Working data

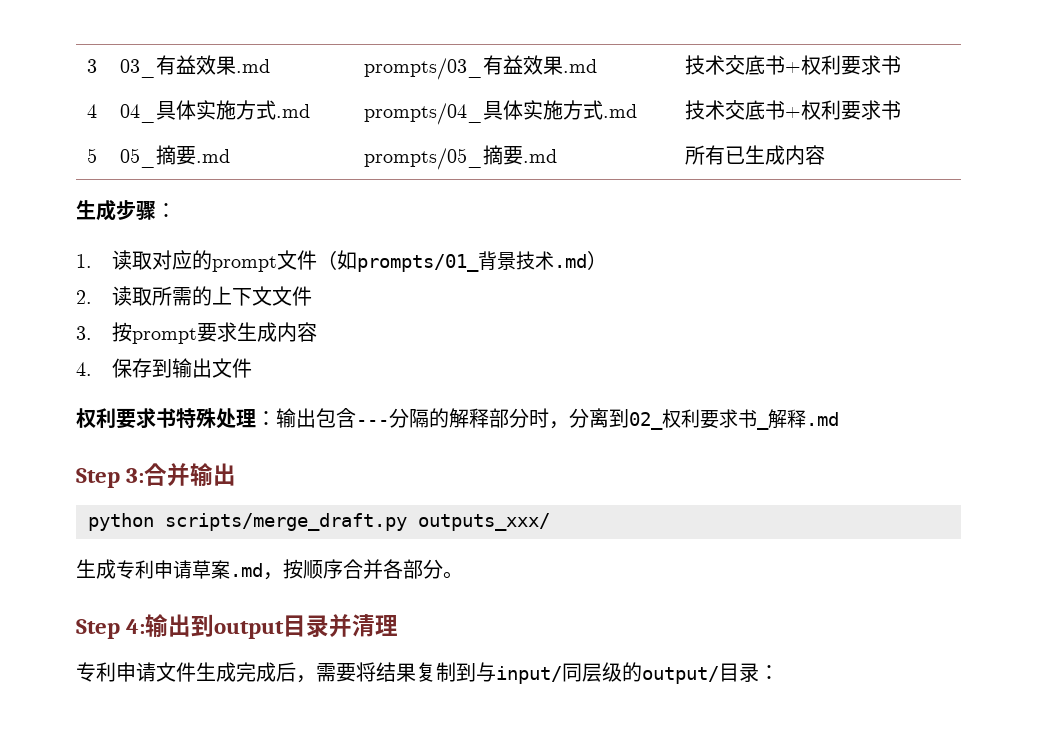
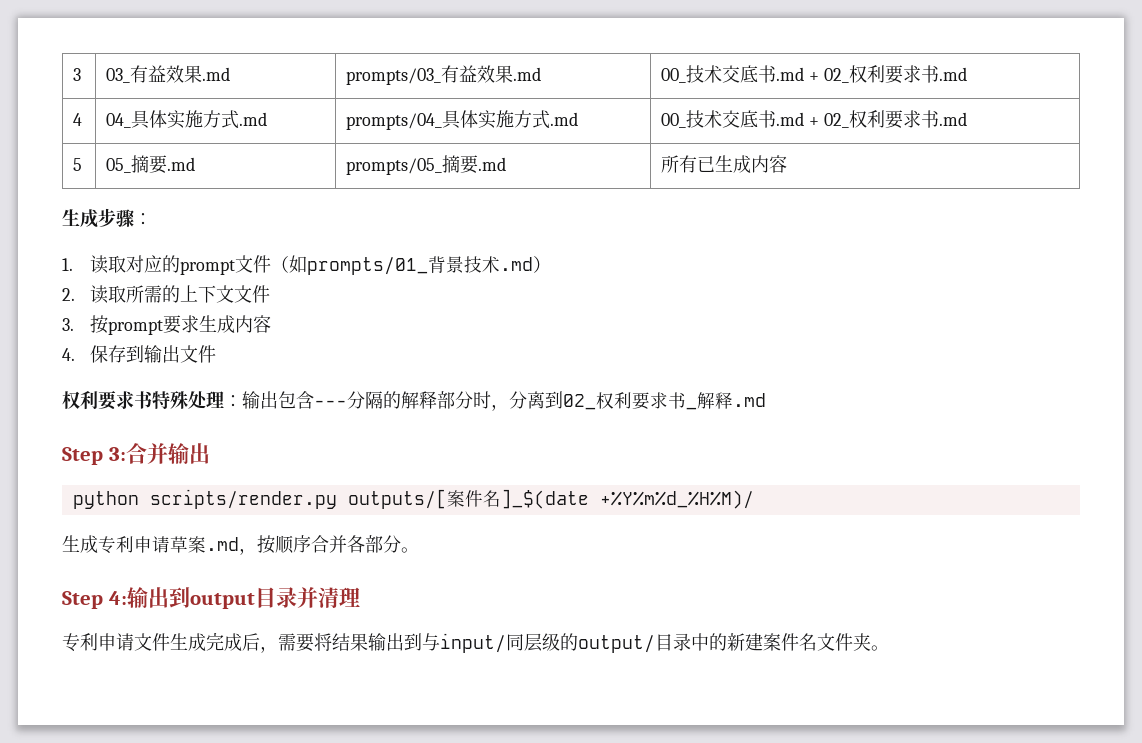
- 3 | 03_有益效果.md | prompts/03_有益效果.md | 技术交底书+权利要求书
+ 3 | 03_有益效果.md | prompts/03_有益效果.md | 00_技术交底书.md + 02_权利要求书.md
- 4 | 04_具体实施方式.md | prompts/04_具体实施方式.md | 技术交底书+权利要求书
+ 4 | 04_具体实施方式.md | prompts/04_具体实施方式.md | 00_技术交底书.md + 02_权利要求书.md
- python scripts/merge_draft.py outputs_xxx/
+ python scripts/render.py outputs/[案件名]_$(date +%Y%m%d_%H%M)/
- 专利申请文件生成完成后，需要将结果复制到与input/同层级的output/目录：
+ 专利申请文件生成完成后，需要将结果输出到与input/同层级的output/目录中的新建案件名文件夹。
--
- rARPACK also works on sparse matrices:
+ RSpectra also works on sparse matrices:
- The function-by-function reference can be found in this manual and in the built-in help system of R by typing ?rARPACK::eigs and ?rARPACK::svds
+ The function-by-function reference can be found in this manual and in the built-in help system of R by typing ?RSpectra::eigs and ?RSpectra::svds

What needs to be done
Reproduce verbatim the lines above, from the line with "- 3 | 03_有益效果.md" through the line with "scripts/render.py outputs/[案件名]_$(date +%Y%m%d_%H%M)/".

Solved exercise
- 3 | 03_有益效果.md | prompts/03_有益效果.md | 技术交底书+权利要求书
+ 3 | 03_有益效果.md | prompts/03_有益效果.md | 00_技术交底书.md + 02_权利要求书.md
- 4 | 04_具体实施方式.md | prompts/04_具体实施方式.md | 技术交底书+权利要求书
+ 4 | 04_具体实施方式.md | prompts/04_具体实施方式.md | 00_技术交底书.md + 02_权利要求书.md
- python scripts/merge_draft.py outputs_xxx/
+ python scripts/render.py outputs/[案件名]_$(date +%Y%m%d_%H%M)/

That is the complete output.